Rhodri - All batteries, all electrochemical devices have to have three main things. Those are electrodes whereby the electron transfer happens, the electricity is transported, and they will have a positive and negative electrode. They will have an electrolyte, which is some sort of salt dissolved in some sort of liquid, which we call the solvent. And they will have a separator to keep those two electrodes apart and to allow the electrolyte to transfer between them. So if you opened up, and we do this in the lab in a very safe way obviously, but if you were to open up a lithium ion battery, you would see a couple of very thin foils, copper and aluminium foils, onto which these electrodes are actually printed. So the electrodes in lithium ion batteries are composed of particles of what we call active material, this is the material that can charge and discharge and there'd be a positive and negative electrode of these sort of coated foils. They look just like black inks, basically like dried black inks. And then in between those electrodes you would have this liquid solution of salt dissolved in the solvent. And that's the key thing that they've changed in this paper to allow for the charging of the battery to be much faster.
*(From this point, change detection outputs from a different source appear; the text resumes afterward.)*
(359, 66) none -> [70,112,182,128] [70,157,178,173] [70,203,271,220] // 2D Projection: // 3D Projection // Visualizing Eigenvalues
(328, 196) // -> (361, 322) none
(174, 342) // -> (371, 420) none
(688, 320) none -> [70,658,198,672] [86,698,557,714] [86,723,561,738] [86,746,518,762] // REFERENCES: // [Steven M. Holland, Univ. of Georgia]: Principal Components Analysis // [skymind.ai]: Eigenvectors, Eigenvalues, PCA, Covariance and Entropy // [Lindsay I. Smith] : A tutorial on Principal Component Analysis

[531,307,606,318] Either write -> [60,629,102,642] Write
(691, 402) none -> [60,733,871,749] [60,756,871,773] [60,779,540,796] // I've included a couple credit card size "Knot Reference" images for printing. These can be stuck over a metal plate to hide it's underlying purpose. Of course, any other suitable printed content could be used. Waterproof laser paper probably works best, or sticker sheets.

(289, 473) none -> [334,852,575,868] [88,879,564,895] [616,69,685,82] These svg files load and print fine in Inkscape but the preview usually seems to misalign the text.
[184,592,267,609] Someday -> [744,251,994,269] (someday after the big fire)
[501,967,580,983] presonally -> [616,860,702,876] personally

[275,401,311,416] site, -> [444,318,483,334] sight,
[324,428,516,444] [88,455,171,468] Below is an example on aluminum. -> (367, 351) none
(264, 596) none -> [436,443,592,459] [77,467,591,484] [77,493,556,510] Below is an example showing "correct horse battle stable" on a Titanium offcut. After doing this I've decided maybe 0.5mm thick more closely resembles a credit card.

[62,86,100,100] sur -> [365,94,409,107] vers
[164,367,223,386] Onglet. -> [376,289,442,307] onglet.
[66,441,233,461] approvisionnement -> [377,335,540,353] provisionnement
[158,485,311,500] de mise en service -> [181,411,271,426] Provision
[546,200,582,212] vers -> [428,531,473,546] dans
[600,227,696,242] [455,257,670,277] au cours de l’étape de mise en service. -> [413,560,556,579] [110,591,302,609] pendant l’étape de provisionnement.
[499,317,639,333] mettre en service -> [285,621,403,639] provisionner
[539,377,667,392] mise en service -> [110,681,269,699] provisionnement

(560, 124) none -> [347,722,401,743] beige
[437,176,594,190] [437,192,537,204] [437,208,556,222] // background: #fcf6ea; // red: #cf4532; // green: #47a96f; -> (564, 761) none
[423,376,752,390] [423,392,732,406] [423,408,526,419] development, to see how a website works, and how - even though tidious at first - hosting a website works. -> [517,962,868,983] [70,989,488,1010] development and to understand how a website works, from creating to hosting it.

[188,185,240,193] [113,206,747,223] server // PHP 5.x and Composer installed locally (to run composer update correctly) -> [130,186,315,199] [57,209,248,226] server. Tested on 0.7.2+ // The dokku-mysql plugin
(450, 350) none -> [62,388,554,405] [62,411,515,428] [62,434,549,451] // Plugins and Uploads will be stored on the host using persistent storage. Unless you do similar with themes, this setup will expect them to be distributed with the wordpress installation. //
Chris - There are some constraints with the present generation of lithium batteries. I mean, they're brilliant and they've transformed industry as well as life in general, haven't they? But those constraints are - they don't work very well in the cold as my electric car keeps telling me, and they tend to, as my mobile phone is increasingly telling me, degrade with time, they don't hold as much charge, they don't work as well. Why does that happen? Before we get into what the new study shows, why do I see those changes in battery performance?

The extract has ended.